Phase III data in The Lancet Show Novartis Siponimod Significantly Improves Outcomes in Patients with Secondary Progressive MS

image_pdfDownload PDFimage_print

Basel, March 23, 2018 – Novartis today announced that the full results from the Phase III EXPAND study of oral, once-daily siponimod (BAF312) in secondary progressive multiple sclerosis (SPMS) were published in the peer-reviewed journal The Lancet. These pivotal results show significant reductions in the risk of three- (primary endpoint) and six-month confirmed disability progression with siponimod versus placebo[1] and favorable outcomes in other relevant measures of MS disease activity[1]. If approved, siponimod would be the first disease-modifying therapy to delay disability progression in typical SPMS patients, including many who had reached a non-relapsing stage and high level of disability.

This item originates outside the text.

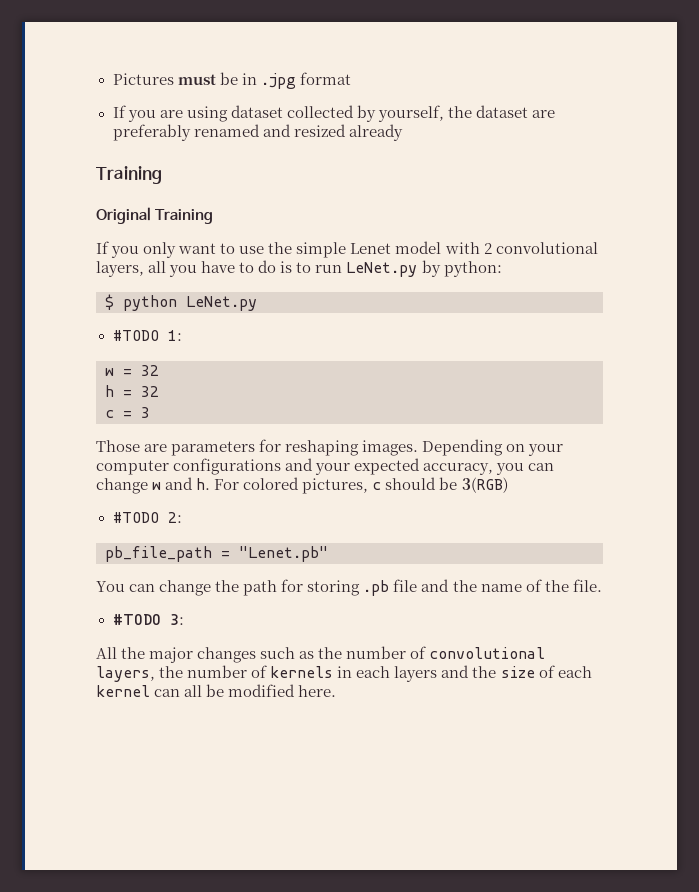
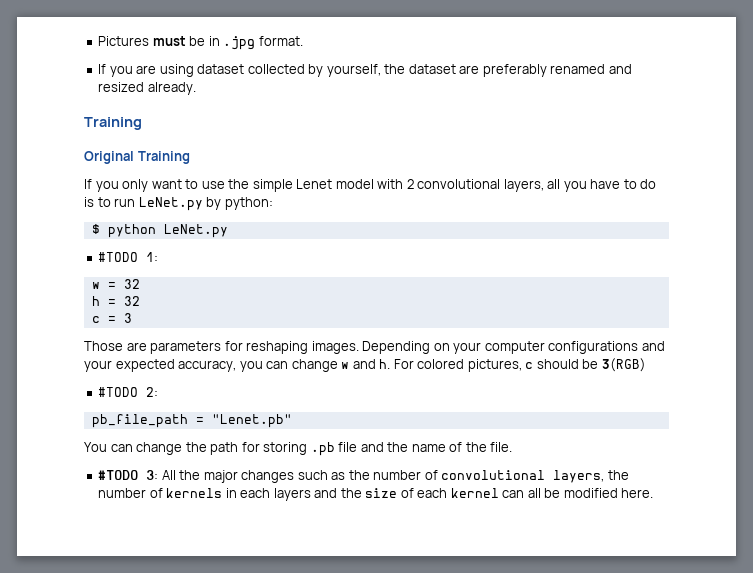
[299,72,351,85] format -> [258,36,303,46] format.
[348,124,403,141] already -> [147,82,196,95] already.
(184, 619) // -> (159, 475) none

SPMS is a form of MS that leads to progressive, irreversible disability, largely independent of relapses[2]. Patients transition to SPMS after an initial phase of relapsing-remitting MS (RRMS), the most commonly diagnosed type of MS[3],[4]. There is a high unmet medical need for new treatments that are safe and effective for patients with SPMS[5].

“Today’s published, full EXPAND results show that siponimod can delay disability progression in typical established SPMS patients, where other approaches tested so far have been unsuccessful,” said Professor Ludwig Kappos, University Hospital Basel and Principal Investigator of EXPAND. “These data are all the more impressive when considering that the majority of patients already had advanced disability when starting treatment in EXPAND.”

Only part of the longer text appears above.